Elbiseyle ilgili kısa bir not aldıktan sonra Ciel gardırobunu karıştırmaya devam etti. Sonunda Ciel'in seçtiği şey çok abartılı olmayan sade ve düzgün bir elbiseydi. Ciel eliyle eteğindeki kırışıklıkları düzeltti, ardından aynadaki yansımasına baktı.
Ciel'in en son etek giymesinin üzerinden uzun zaman geçmişti. Birkaç dakika görünüşüne baktıktan sonra bakışları açıkta kalan köprücük kemiğine doğru kaydı.
Ciel, 'Bu adam her zaman o tuhaf kolyeyi takarak ortalıkta dolaşıyor, değil mi' diye hatırladı.
Kolye çok eski görünüyordu. Arkasında bir hikaye varmış gibi göründüğü için Ciel, Eugene'e küçüklüğünden beri ayrıntıları defalarca sormuştu ama Eugene ona bir kez bile cevap vermemişti.
'O kolyede ne var?'
'Çok hoş değil mi?'
'…Eh, sana yakışıyor.'
'Sana da bir kolye vermemi ister misin? Benimkinin tamamen aynısı.”
Kafasının içinde böyle bir kelime alışverişini hayal eden Ciel, aksesuarlarını karıştırdı. Hediye olarak pek çok kolye almıştı, bu yüzden çok abartılı olmayan ve Eugene'nin kolyesine benzeyen bir kolye seçmek zorundaydı… Ciel, birkaç küçük mücevherle süslenmiş bir kolye seçtikten sonra onu kendisinin etrafına astı. boyun.
“…Küpeler ve bilezikler biraz fazla olur değil mi?

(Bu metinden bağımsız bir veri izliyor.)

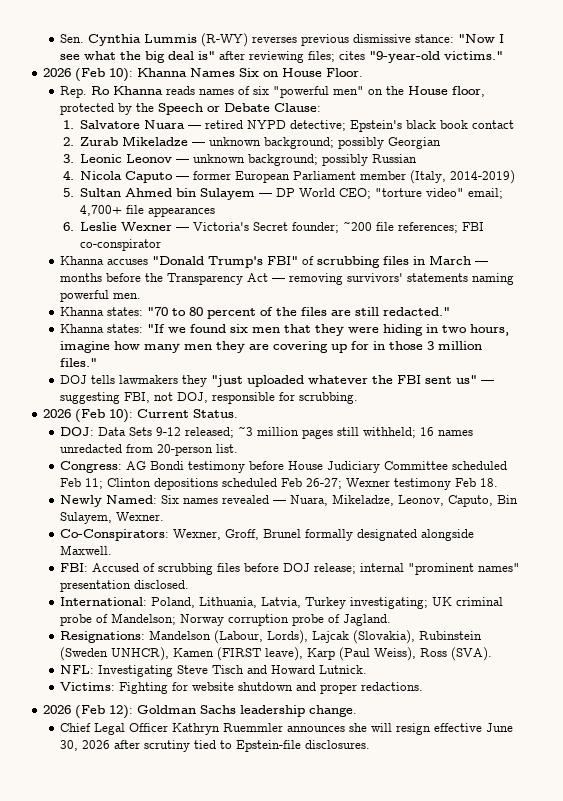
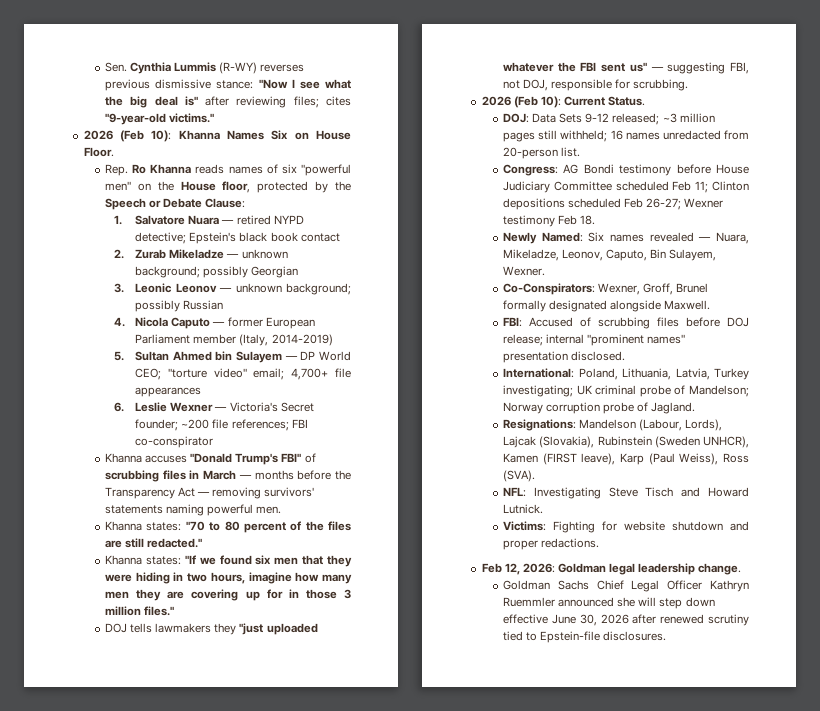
- 2026 (Feb 12): Goldman Sachs leadership change.
+ Feb 12, 2026: Goldman legal leadership change.
- Chief Legal Officer Kathryn Ruemmler announces she will resign effective June 30, 2026 after scrutiny tied to Epstein-file disclosures.
+ Goldman Sachs Chief Legal Officer Kathryn Ruemmler announced she will step down effective June 30, 2026 after renewed scrutiny tied to Epstein-file disclosures.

Bir partiye gidiyormuşuz gibi değil, diye mırıldandı Ciel kendi kendine.
Cenaze bitmiş olabilir ama yine de aşırı renkli ve gösterişli bir kıyafet giymemesi gerekiyor. Ciel'in az önce o kadar uğraştıktan sonra seçtiği elbise de siyah tek parçaydı.
“İyi o zaman,” diye mırıldandı Ciel.
Uzanıp saçının şeklini birkaç kez değiştirdi. Saçlarının uçlarını serbest bırakmalı mı, yoksa bağlamalı mı? Belki de omzunun üzerinden fırçalamalı? Ancak gündelik görünüm muhtemelen daha iyi olurdu.
Hafif bir parfüm sıktıktan sonra hazırlıkları tamamlanmıştı. Ciel memnun bir gülümsemeyle odasından çıktı ve Eugene'nin kaldığı süit odalara yöneldi.
“Ciel, ne yapıyorsun?”
“Bir kelime daha edersen seni öldürürüm.”
Cyan oraya giderken Ciel'le karşılaştı ve ona şaşkınlıkla hitap etti, ancak Ciel onu bir tehditle susturdu ve merdivenlerden yukarı çıkarken onu hemen geride bıraktı.
Ancak Ciel daha koridorun sonuna varmadan sessizce yürümeyi bıraktı.
Genia, Eugene'nin odasının kapısının önünde duruyordu, büyük bir çiçek buketini kucağına alırken derin bir iç çekiyordu.